* TASK PROMPT: Show every line of the data that contains the string "between".

(GIVEN DATA)

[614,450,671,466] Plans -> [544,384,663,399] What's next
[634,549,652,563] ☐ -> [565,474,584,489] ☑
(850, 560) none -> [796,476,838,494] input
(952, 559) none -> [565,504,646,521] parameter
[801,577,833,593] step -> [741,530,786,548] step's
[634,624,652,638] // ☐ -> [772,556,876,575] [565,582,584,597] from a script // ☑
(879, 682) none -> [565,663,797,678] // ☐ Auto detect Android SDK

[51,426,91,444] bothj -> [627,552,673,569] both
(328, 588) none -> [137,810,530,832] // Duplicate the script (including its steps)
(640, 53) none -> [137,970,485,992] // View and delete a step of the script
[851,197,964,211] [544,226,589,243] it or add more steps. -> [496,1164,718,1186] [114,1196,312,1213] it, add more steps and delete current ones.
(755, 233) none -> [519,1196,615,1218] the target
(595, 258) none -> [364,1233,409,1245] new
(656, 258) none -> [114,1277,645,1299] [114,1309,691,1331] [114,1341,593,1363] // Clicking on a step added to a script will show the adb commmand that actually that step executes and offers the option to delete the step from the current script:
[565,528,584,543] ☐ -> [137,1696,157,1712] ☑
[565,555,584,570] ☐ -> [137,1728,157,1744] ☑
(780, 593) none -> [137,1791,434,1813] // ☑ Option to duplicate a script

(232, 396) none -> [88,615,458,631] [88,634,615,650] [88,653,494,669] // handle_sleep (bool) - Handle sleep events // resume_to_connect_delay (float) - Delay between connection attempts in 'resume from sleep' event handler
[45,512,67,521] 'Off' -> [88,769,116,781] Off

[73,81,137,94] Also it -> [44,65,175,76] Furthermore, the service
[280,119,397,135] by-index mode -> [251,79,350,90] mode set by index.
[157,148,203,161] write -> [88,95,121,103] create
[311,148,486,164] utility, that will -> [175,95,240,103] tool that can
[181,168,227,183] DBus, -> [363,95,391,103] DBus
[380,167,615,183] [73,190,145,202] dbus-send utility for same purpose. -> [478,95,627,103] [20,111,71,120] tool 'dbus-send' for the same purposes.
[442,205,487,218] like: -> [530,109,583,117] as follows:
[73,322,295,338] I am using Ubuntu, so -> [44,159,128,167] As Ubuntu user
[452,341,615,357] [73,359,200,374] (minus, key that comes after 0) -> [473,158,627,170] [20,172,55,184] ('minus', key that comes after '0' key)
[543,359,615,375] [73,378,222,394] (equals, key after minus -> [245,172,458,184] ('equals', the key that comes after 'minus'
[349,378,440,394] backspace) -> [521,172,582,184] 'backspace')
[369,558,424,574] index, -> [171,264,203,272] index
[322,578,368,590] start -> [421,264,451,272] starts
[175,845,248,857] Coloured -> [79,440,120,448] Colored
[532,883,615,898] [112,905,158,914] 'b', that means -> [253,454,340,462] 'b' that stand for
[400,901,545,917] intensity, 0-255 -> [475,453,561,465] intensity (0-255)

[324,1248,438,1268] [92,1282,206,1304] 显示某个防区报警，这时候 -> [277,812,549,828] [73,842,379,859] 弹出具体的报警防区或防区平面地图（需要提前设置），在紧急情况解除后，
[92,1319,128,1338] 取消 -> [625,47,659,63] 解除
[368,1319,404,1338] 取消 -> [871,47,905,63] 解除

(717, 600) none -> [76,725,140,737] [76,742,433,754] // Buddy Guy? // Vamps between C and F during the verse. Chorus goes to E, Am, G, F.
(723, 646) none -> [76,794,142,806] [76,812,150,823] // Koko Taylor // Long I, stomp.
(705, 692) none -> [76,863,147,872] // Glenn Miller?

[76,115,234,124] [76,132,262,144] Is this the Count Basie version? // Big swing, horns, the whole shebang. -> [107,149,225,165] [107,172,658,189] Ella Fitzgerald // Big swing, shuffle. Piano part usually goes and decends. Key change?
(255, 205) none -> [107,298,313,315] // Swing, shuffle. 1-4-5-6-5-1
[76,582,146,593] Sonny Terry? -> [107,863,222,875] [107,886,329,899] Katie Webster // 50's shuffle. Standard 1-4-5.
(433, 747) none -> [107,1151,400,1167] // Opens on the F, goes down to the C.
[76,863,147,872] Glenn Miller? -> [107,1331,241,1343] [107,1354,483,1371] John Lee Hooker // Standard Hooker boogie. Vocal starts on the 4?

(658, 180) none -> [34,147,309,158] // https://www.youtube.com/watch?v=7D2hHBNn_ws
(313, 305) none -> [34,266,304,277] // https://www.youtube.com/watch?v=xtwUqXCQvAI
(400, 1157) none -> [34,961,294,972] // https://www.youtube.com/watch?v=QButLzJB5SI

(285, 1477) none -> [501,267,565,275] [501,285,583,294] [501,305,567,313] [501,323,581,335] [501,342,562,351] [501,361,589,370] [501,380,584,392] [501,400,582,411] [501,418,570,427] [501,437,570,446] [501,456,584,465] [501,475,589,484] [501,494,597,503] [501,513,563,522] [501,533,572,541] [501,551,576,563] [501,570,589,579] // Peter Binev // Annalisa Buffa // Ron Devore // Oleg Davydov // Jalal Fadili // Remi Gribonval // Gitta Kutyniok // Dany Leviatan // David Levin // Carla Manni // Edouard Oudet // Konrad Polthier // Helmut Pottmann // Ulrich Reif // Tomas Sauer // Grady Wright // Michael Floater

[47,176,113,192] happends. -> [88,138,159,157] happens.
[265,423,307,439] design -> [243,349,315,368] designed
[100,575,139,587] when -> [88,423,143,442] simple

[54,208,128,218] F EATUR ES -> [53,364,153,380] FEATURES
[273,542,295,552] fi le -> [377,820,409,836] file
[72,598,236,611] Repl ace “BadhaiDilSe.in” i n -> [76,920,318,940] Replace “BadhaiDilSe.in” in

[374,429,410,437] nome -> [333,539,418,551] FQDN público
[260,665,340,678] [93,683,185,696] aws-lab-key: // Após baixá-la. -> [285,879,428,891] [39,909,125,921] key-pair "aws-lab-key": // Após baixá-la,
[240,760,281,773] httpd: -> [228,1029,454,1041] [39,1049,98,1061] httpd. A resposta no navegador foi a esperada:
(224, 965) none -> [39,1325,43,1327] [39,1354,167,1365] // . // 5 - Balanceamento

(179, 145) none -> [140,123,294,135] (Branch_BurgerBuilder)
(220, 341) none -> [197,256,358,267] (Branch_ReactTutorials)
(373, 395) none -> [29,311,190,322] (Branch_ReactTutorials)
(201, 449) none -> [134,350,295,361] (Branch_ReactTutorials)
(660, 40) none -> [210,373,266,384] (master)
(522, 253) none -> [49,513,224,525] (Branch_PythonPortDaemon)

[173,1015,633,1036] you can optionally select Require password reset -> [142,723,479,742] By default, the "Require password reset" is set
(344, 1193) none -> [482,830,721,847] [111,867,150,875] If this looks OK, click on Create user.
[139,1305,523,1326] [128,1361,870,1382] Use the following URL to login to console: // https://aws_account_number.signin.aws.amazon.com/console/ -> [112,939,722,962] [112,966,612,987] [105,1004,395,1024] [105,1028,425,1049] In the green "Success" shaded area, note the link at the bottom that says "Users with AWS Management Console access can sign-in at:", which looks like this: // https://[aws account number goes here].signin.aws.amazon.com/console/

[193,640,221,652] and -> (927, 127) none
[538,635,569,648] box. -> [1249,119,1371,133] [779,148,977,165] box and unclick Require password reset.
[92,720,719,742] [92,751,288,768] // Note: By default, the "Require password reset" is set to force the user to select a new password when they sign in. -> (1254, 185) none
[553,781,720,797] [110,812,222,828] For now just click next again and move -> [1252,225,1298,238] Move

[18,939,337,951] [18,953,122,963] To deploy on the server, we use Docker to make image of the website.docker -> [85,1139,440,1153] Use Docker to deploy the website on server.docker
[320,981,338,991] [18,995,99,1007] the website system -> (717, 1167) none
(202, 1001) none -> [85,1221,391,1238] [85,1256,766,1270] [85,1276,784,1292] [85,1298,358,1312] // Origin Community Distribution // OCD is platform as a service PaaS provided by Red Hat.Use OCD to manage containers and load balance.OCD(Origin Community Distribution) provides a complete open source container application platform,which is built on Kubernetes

(End GIVEN DATA)

* TASK RESULT:
(232, 396) none -> [88,615,458,631] [88,634,615,650] [88,653,494,669] // handle_sleep (bool) - Handle sleep events // resume_to_connect_delay (float) - Delay between connection attempts in 'resume from sleep' event handler
(717, 600) none -> [76,725,140,737] [76,742,433,754] // Buddy Guy? // Vamps between C and F during the verse. Chorus goes to E, Am, G, F.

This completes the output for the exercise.